EXERCISE PROMPT:
Scan the records for the word "border". Copy each line that includes it.

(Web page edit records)
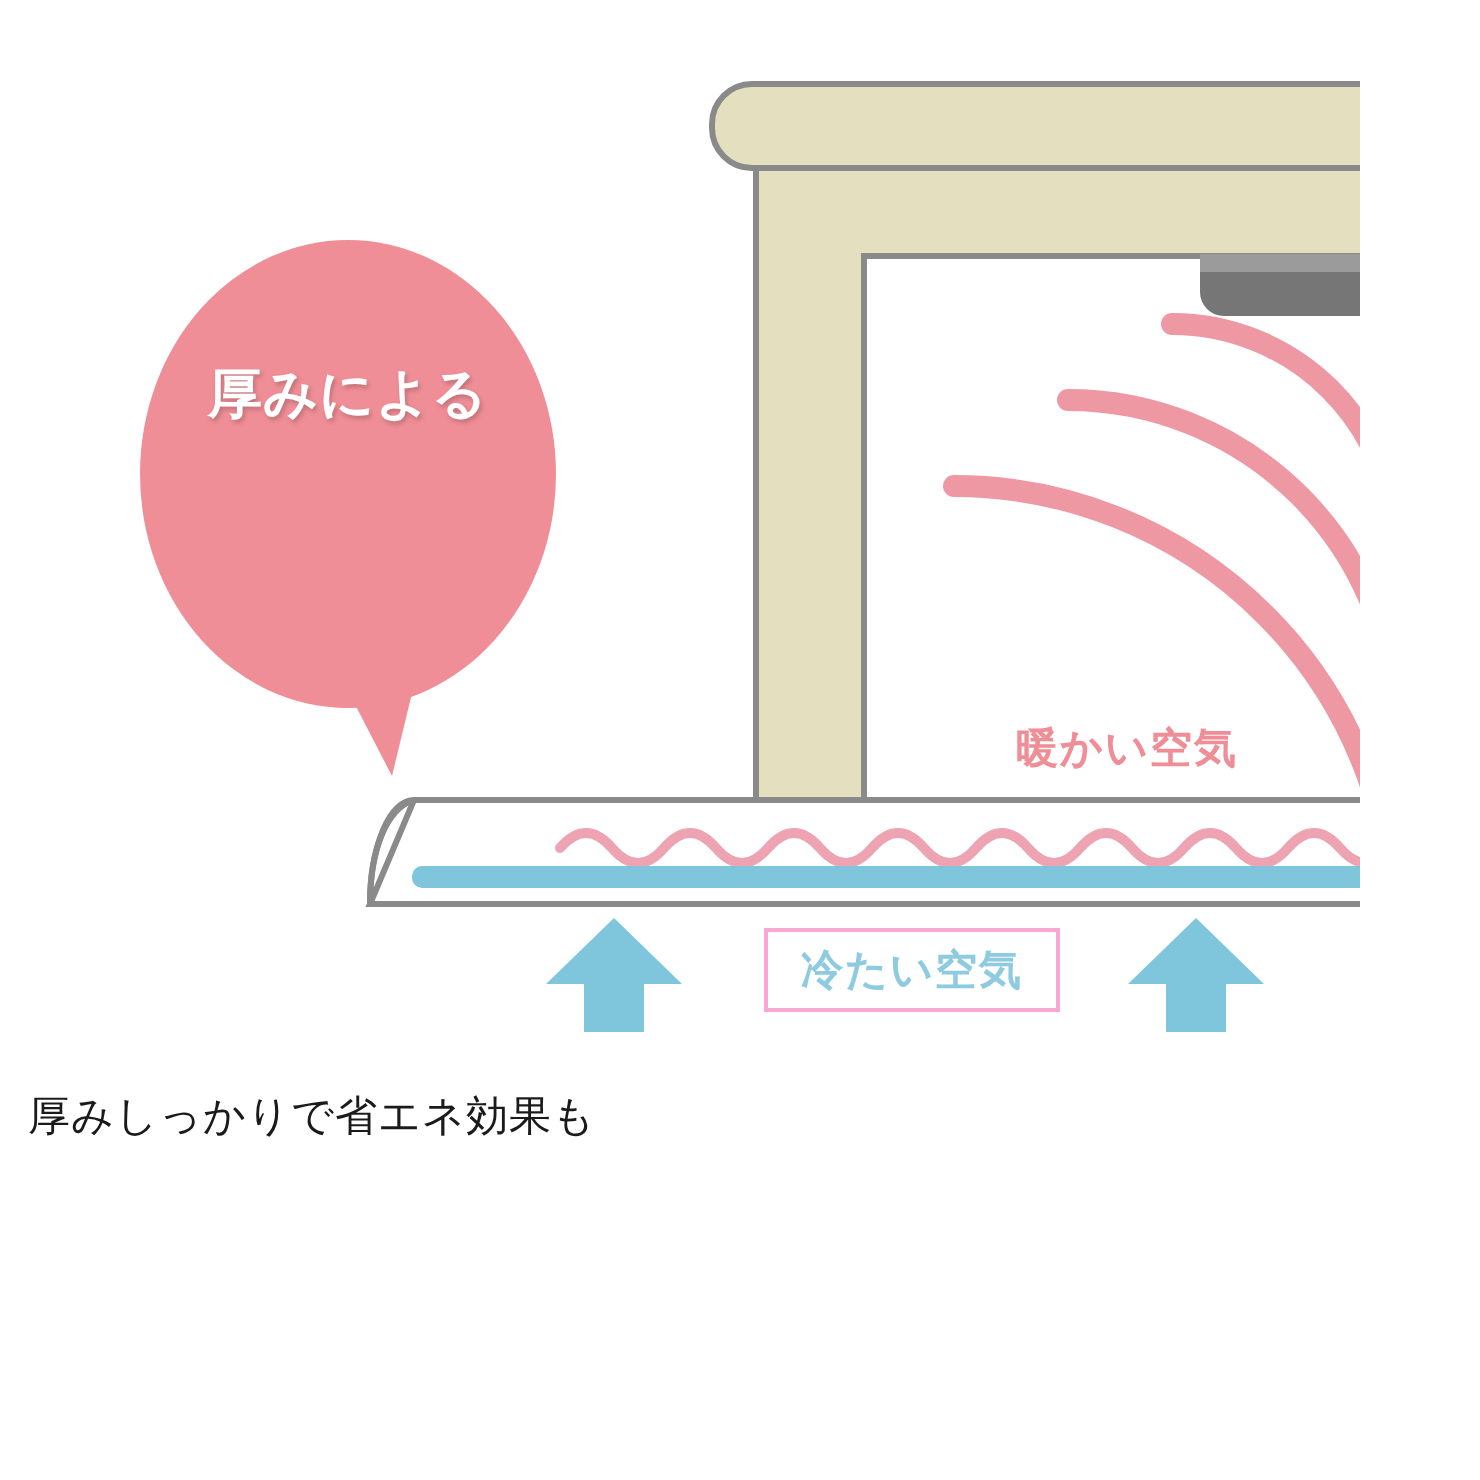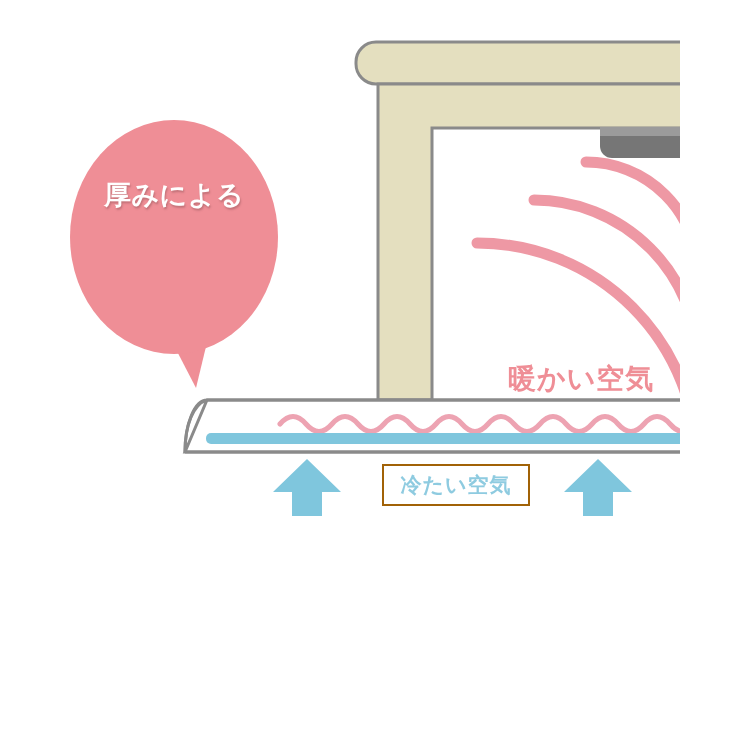--- a/index.html
+++ b/index.html
@@ -17,7 +17,6 @@
     height: 740px;
     background: #ffffff;
     overflow: hidden;
-    font-family: Liberation Mono, monospace;
   }
 
   

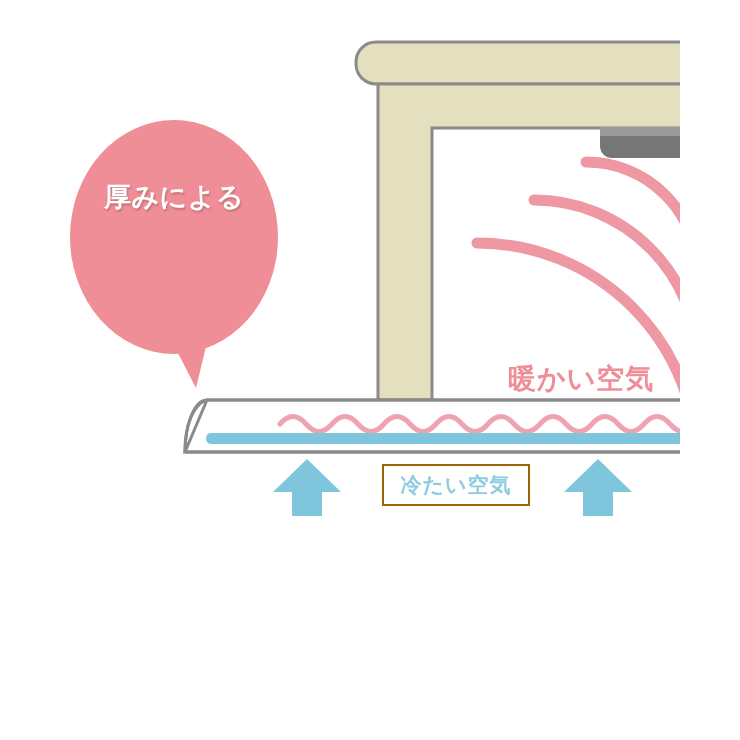--- a/index.html
+++ b/index.html
@@ -59,7 +59,7 @@
     left: 508px;
     top: 360px;
     color: #ef8e96;
-    font-size: 28px;
+    font-size: 21px;
     letter-spacing: 1px;
   }
   #cold-air-box {

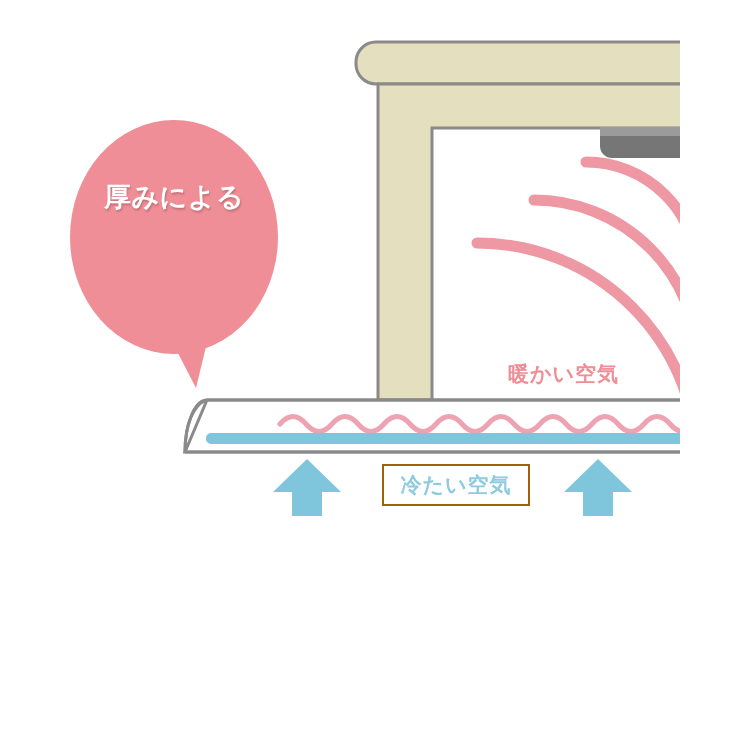--- a/index.html
+++ b/index.html
@@ -68,7 +68,7 @@
     top: 464px;
     width: 148px;
     height: 42px;
-    border: 2px solid #a16207;
+    border: 2px solid #f9a8d4;
     box-sizing: border-box;
     display: flex;
     align-items: center;

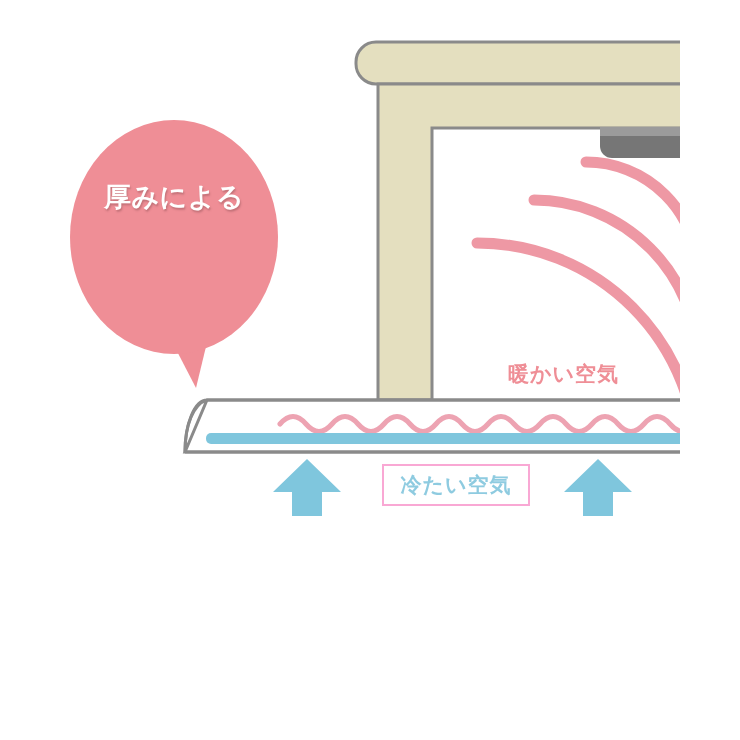--- a/index.html
+++ b/index.html
@@ -183,6 +183,7 @@
   </div>
 
   <div id="text-block">
+    <h2 id="section-heading">厚みしっかりで省エネ効果も</h2>
   </div>
 
 </div>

SOLVED PROBLEM:
-    border: 2px solid #a16207;
+    border: 2px solid #f9a8d4;
     box-sizing: border-box;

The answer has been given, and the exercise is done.